Sixth, the profession will get more control over lawyer training and more actual lawyers will teach future lawyers how to practice law.

Seventh, articling students will be less vulnerable as they will be paying for articling principals’ services instead of serving articling principals in exchange for wages. The Law Society will also have a greater control of working conditions and the nature of training.

Eighth, articling students will be exposed to a far broader rager of lawyers. Many fascinating lawyers doing amazing work for their clients and for the public never hire students because of the cost. If these lawyers get paid for hiring a student, more of them will probably do.

Ninth, law students who want nothing to do with law practice will have a chance to identify themselves and get better attention from law schools. Law students who do want to be lawyers will work in real lawyers’ offices instead of competing for scarce legal clinic spots in law school.

Tenth, Ontario will finally have more articling jobs, which is at the heart of the articling crisis in this province.

Pulat Yunusov is a Toronto litigation lawyer.


(Post sponsored by AdviceScene)


4 Comments on "A proposal to resolve the articling crisis"

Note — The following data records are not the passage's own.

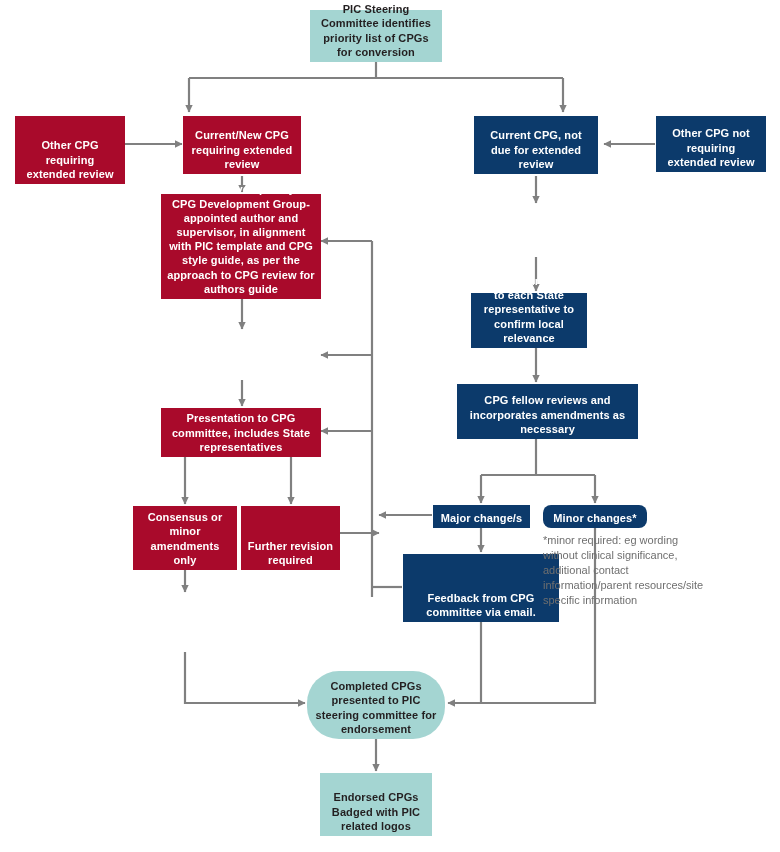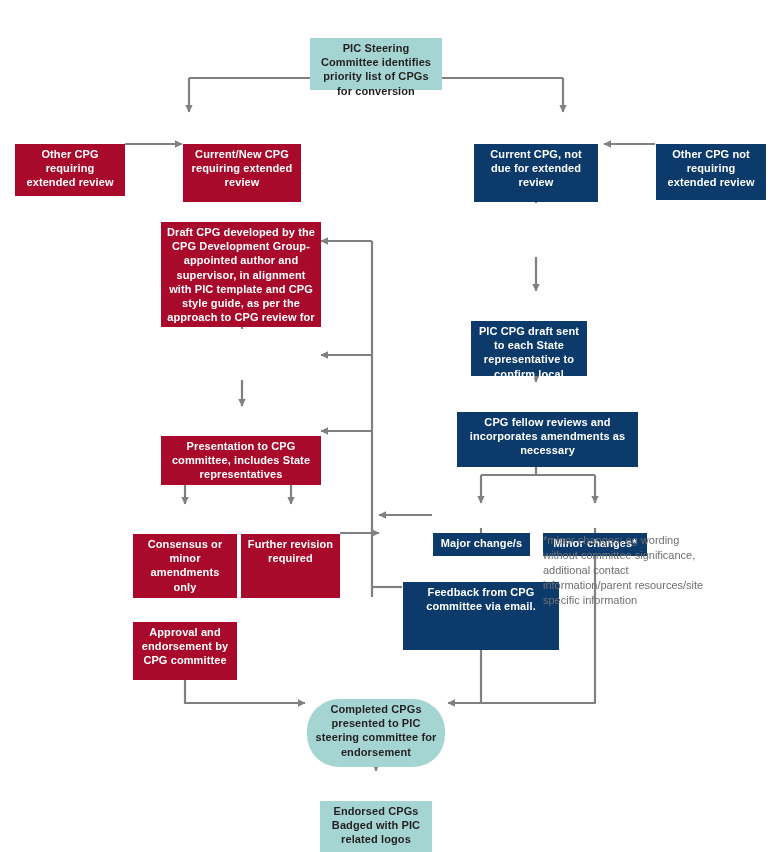--- a/index.html
+++ b/index.html
@@ -11,9 +11,9 @@
   #wires{position:absolute;left:0;top:0;width:780px;height:852px;}
   .node{
     position:absolute;box-sizing:border-box;
-    display:flex;align-items:flex-start;justify-content:center;text-align:center;
+    display:flex;align-items:flex-end;justify-content:center;text-align:center;
     color:#ffffff;font-size:11px;line-height:14.2px;font-weight:bold;
-    padding:3px 5px;letter-spacing:.1px;margin-top:28px;
+    padding:3px 5px;letter-spacing:.1px;
   }
   .red{background:#A90A2B;}
   .navy{background:#0C3A6B;}

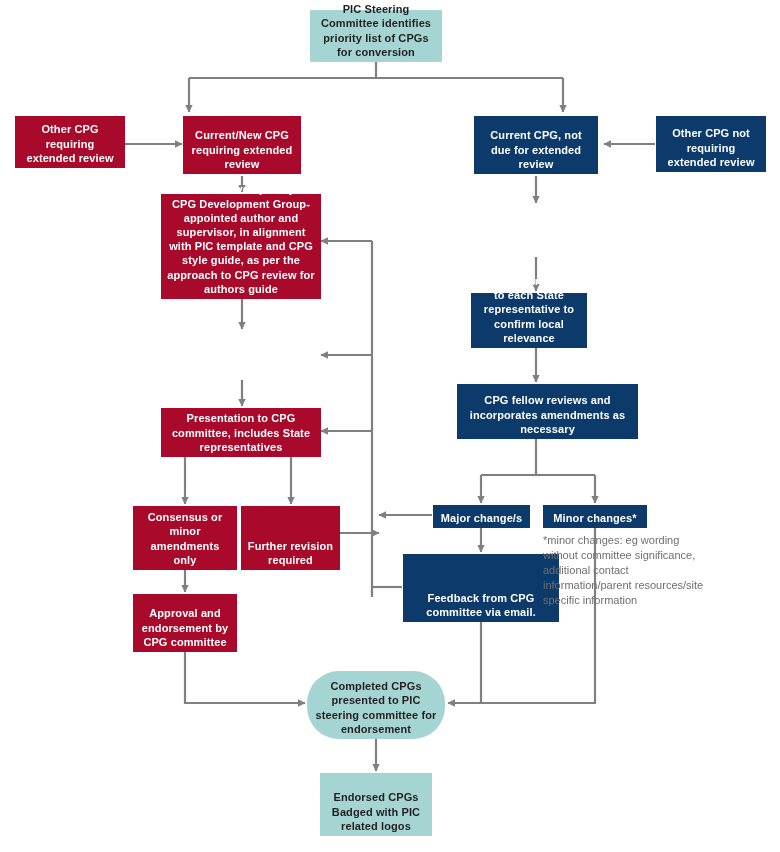--- a/index.html
+++ b/index.html
@@ -87,7 +87,7 @@
     <span>PIC Steering Committee identifies priority list of CPGs for conversion</span>
   </div>
 
-  <div class="node red" style="left:15px;top:116px;width:110px;height:52px;">
+  <div class="node red" style="left:15px;top:116px;width:110px;height:68px;">
     <span>Other CPG requiring extended review</span>
   </div>
 

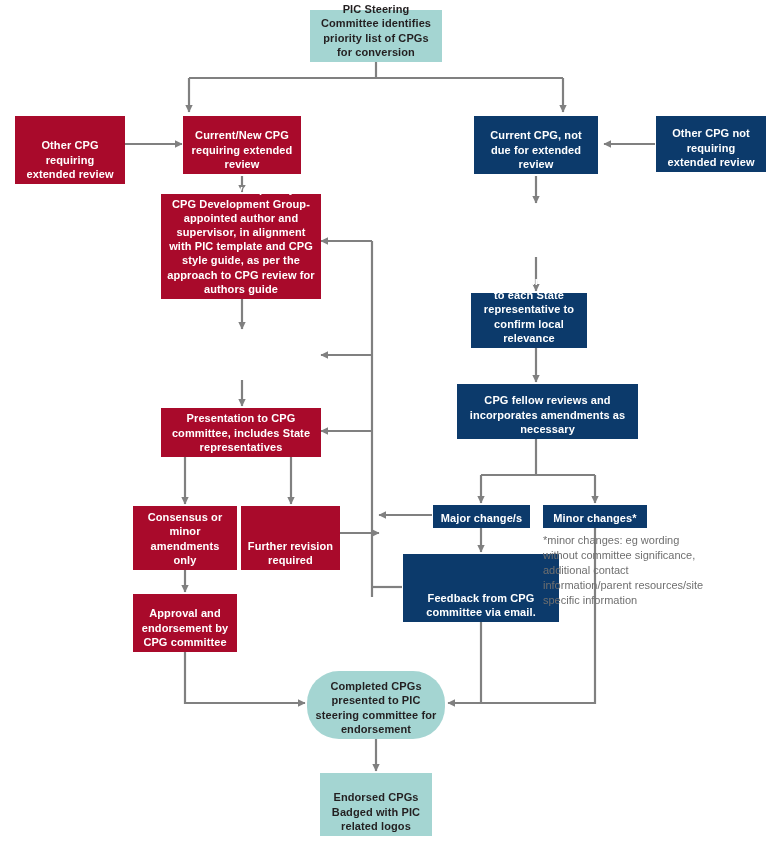--- a/index.html
+++ b/index.html
@@ -137,7 +137,7 @@
     <span>Major change/s</span>
   </div>
 
-  <div class="node navy" style="left:543px;top:505px;width:104px;height:23px;">
+  <div class="node navy" style="left:543px;top:505px;width:104px;height:23px;border-radius:8px;">
     <span>Minor changes*</span>
   </div>
 

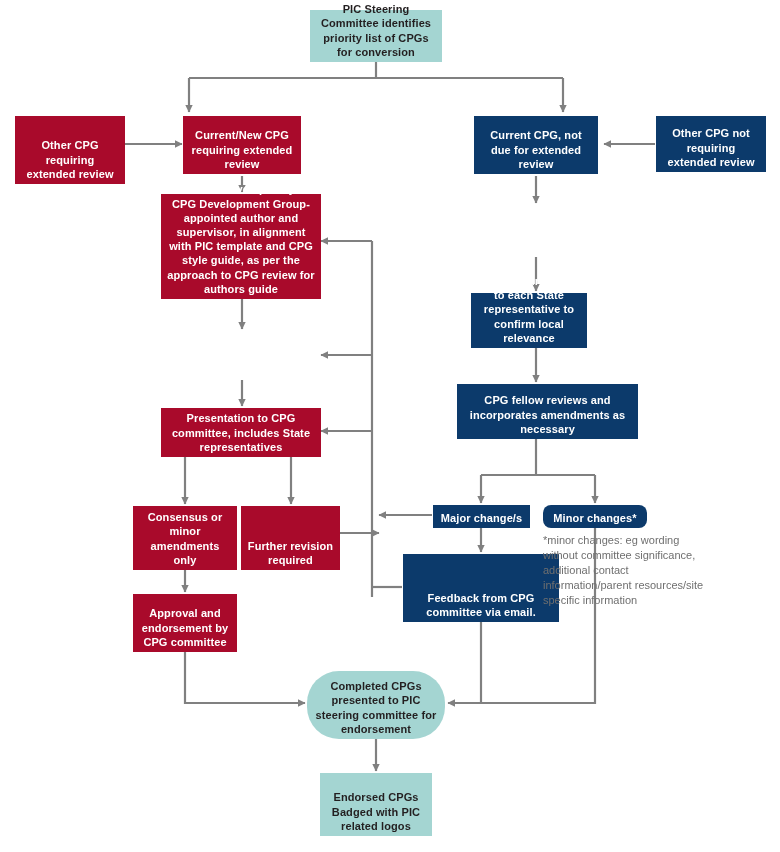--- a/index.html
+++ b/index.html
@@ -153,7 +153,7 @@
     <span>Endorsed CPGs Badged with PIC related logos</span>
   </div>
 
-  <div class="note" style="left:543px;top:533px;width:170px;">*minor changes: eg wording without committee significance, additional contact information/parent resources/site specific information</div>
+  <div class="note" style="left:543px;top:533px;width:170px;">*minor required: eg wording without clinical significance, additional contact information/parent resources/site specific information</div>
 
 </div>
 

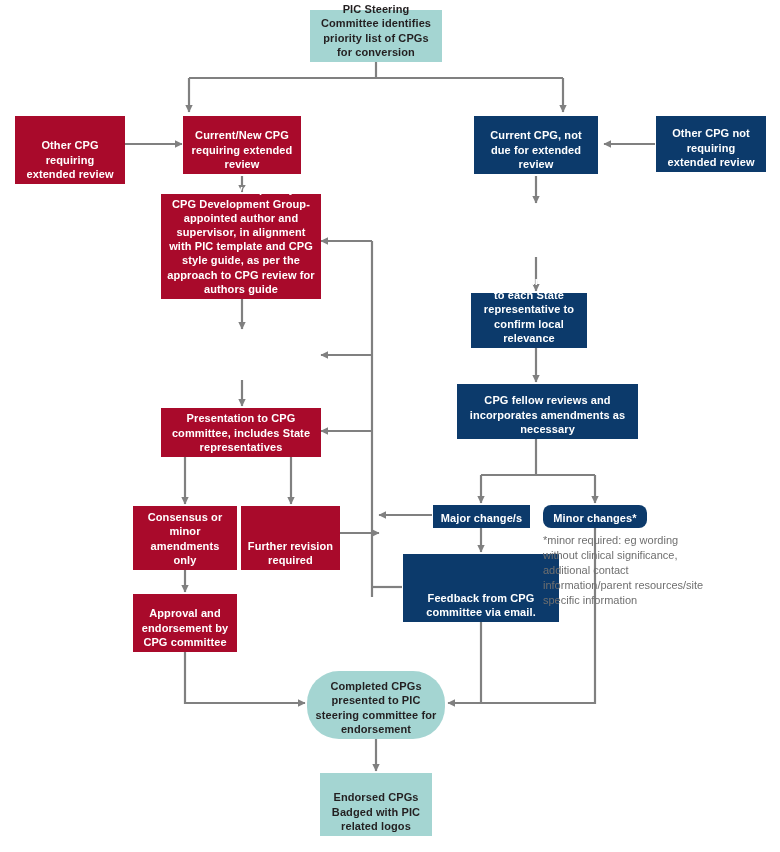--- a/index.html
+++ b/index.html
@@ -120,9 +120,6 @@
     <span>Further revision required</span>
   </div>
 
-  <div class="node red" style="left:133px;top:594px;width:104px;height:58px;">
-    <span>Approval and endorsement by CPG committee</span>
-  </div>
 
 
   <div class="node navy" style="left:471px;top:293px;width:116px;height:55px;">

  1. “After all, a general undergraduate liberal arts education should be a pre-requisite for law school admission so valuable lawyer training time is not wasted on academic subjects.”

    So, those of us with engineering, business, science, math degrees should not be admitted to law school?

  2. I hope Canadian undergraduate engineering, business, science, and math programs give students a general liberal arts education.


  3. Well, they don’t. Engineering and business degrees, though taught at an undergraduate level, are considered professional programs. Then when you get into science, you typically further specialize in a certain area, e.g. organic chemistry, biology, physics, though you have a “science” degree.

  4. Michelle Chan | October 20, 2011 at 3:08 pm |

    I applaud the author’s efforts to find a solution to Ontario’s apparent articling crisis. However, at the moment, it does not appear that law schools will change their curriculum to include articling anytime soon. In the meantime, we are caught in limbo. I’m talking about paid vs. unpaid articling. Until there is major systematic change to articling, we have to deal with uncertainty in the market. Right now, some candidates are left with no option but to consider unpaid articling positions. I think this is unfair as candidates lack a free choice, and their position is being taken advantage of. The following reasons also apply:

    1) Articling is a form of employment. You make a salary, pay taxes and as far as the Canada Revenue Agency is concerned, you are employed. So working the same job without getting paid is against employment law principles.

    2) Articling students who choose to work unpaid are not making free decisions. They consider this option at the last resort. If you were presented with the options to work unpaid or paid, which would you choose?

    3) Articling principals who offer unpaid positions are for-profit entities. This would be a different argument if we were talking about legal aid clinics, or charities for vulnerable clients. Therefore, there is no justification for working unpaid except for the fact that some principals choose not to find funding.

    I don’t want to liken unpaid articling students to child labourers, foreign-trained professionals working as taxi drivers, or women who are not paid the same as men who do the same job but continue to work quietly anyway. I don’t want to refer to the Bar Council of England’s decision to forbid unpaid ‘pupillages’ (articling equivalents). I’m curious to know what others think. If I’m just another disgruntled voice, so be it. I welcome all comments, insults, suggestions, etc.